[Task directions] Down to the final line, print the records below exactly and without pictures.
Segment Open
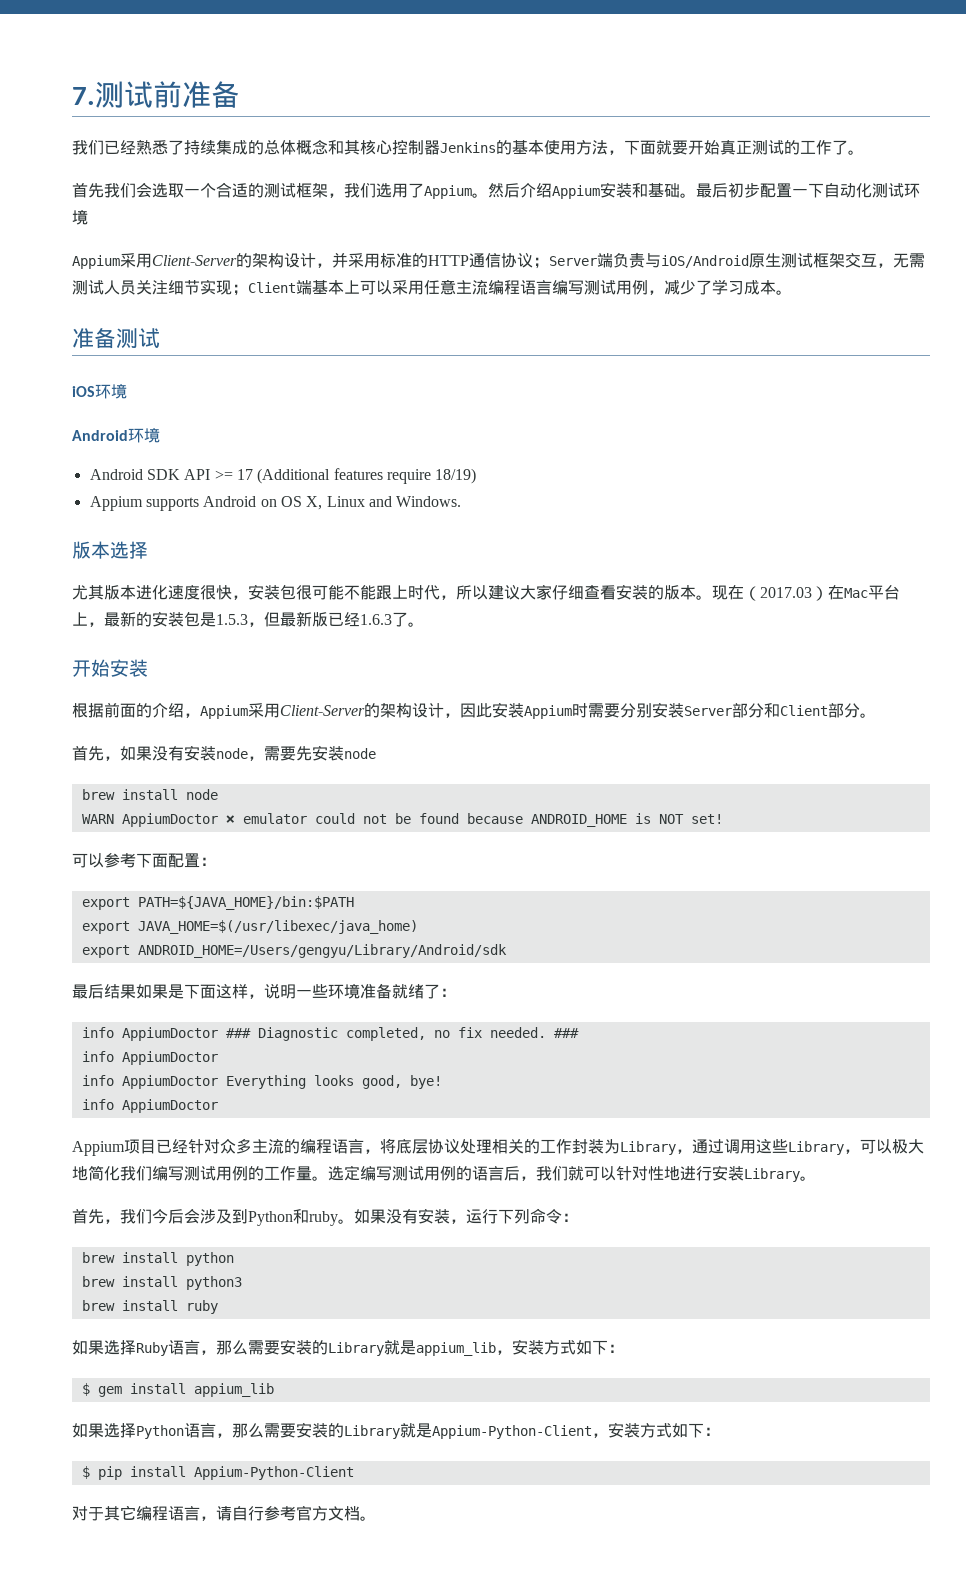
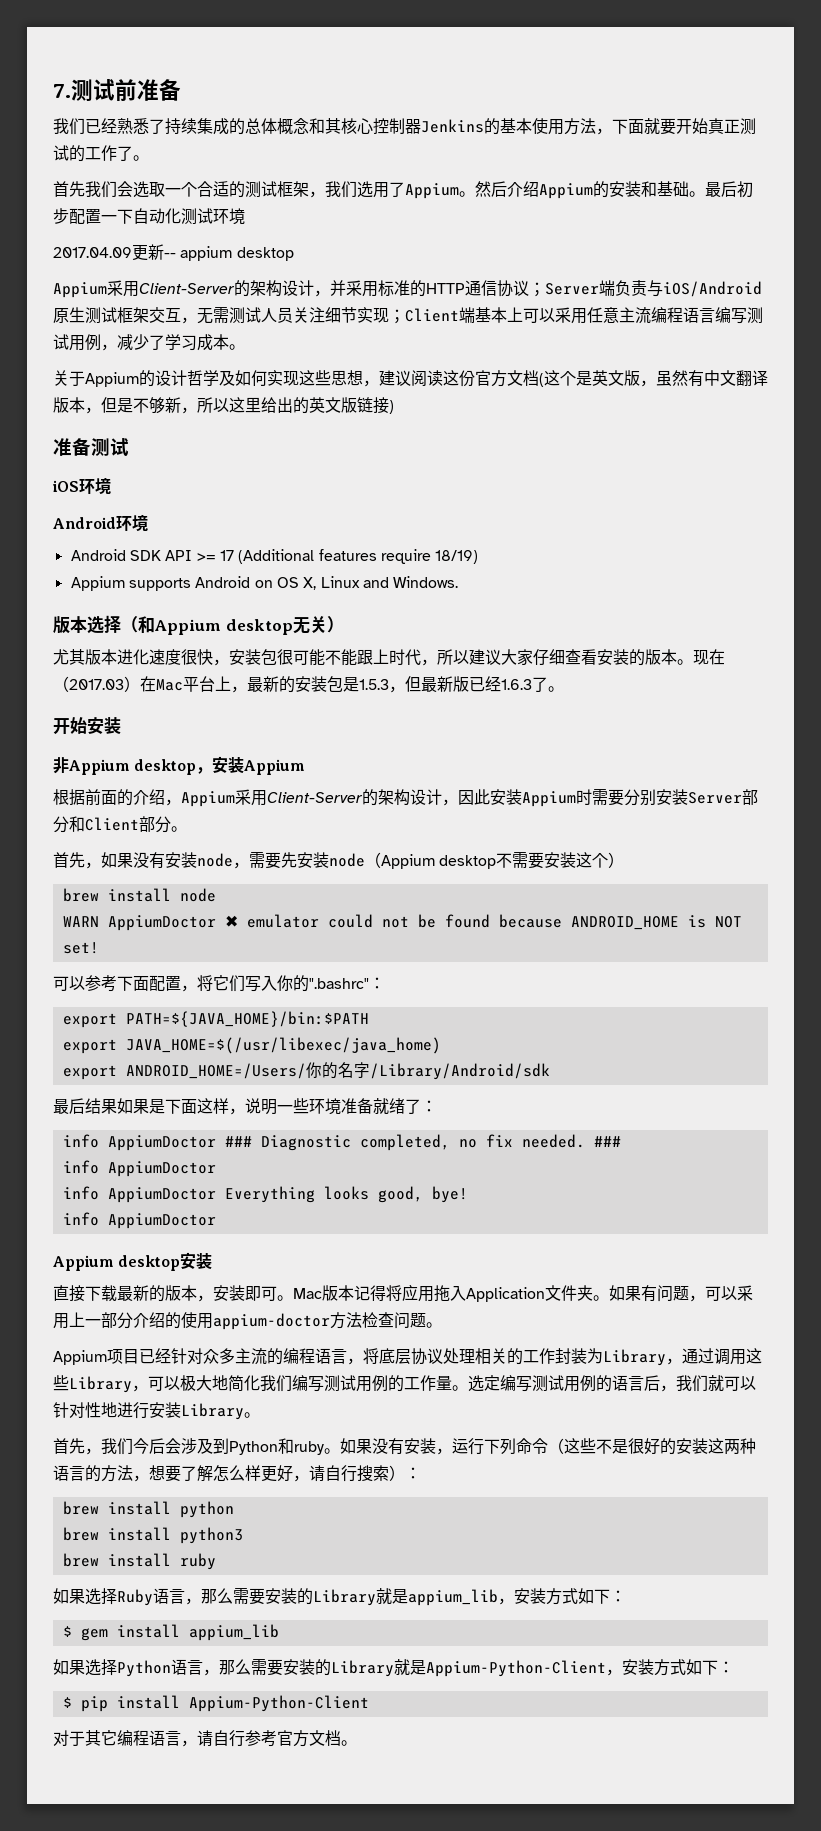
(600, 192) none -> [593,181,609,198] 的
(88, 217) none -> [53,244,294,261] // 2017.04.09更新-- appium desktop
(792, 292) none -> [53,370,768,387] [53,397,394,414] // 关于Appium的设计哲学及如何实现这些思想，建议阅读这份官方文档(这个是英文版，虽然有中文翻译版本，但是不够新，所以这里给出的英文版链接)
(148, 550) none -> [121,616,344,635] （和Appium desktop无关）
(148, 668) none -> [53,756,306,775] // 非Appium desktop，安装Appium
(376, 753) none -> [365,852,625,869] （Appium desktop不需要安装这个）
(200, 860) none -> [181,975,369,992] ，将它们写入你的".bashrc"
[137,944,507,958] ANDROID_HOME=/Users/gengyu/Library/Android/sdk -> [125,1062,550,1080] ANDROID_HOME=/Users/你的名字/Library/Android/sdk
(218, 1106) none -> [53,1252,213,1271] [53,1284,753,1302] [53,1312,442,1330] // Appium desktop安装 // 直接下载最新的版本，安装即可。Mac版本记得将应用拖入Application文件夹。如果有问题，可以采用上一部分介绍的使用appium-doctor方法检查问题。
(562, 1216) none -> [548,1438,756,1455] [53,1465,405,1482] （这些不是很好的安装这两种语言的方法，想要了解怎么样更好，请自行搜索）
Segment Closed
[Your solution]
(600, 192) none -> [593,181,609,198] 的
(88, 217) none -> [53,244,294,261] // 2017.04.09更新-- appium desktop
(792, 292) none -> [53,370,768,387] [53,397,394,414] // 关于Appium的设计哲学及如何实现这些思想，建议阅读这份官方文档(这个是英文版，虽然有中文翻译版本，但是不够新，所以这里给出的英文版链接)
(148, 550) none -> [121,616,344,635] （和Appium desktop无关）
(148, 668) none -> [53,756,306,775] // 非Appium desktop，安装Appium
(376, 753) none -> [365,852,625,869] （Appium desktop不需要安装这个）
(200, 860) none -> [181,975,369,992] ，将它们写入你的".bashrc"
[137,944,507,958] ANDROID_HOME=/Users/gengyu/Library/Android/sdk -> [125,1062,550,1080] ANDROID_HOME=/Users/你的名字/Library/Android/sdk
(218, 1106) none -> [53,1252,213,1271] [53,1284,753,1302] [53,1312,442,1330] // Appium desktop安装 // 直接下载最新的版本，安装即可。Mac版本记得将应用拖入Application文件夹。如果有问题，可以采用上一部分介绍的使用appium-doctor方法检查问题。
(562, 1216) none -> [548,1438,756,1455] [53,1465,405,1482] （这些不是很好的安装这两种语言的方法，想要了解怎么样更好，请自行搜索）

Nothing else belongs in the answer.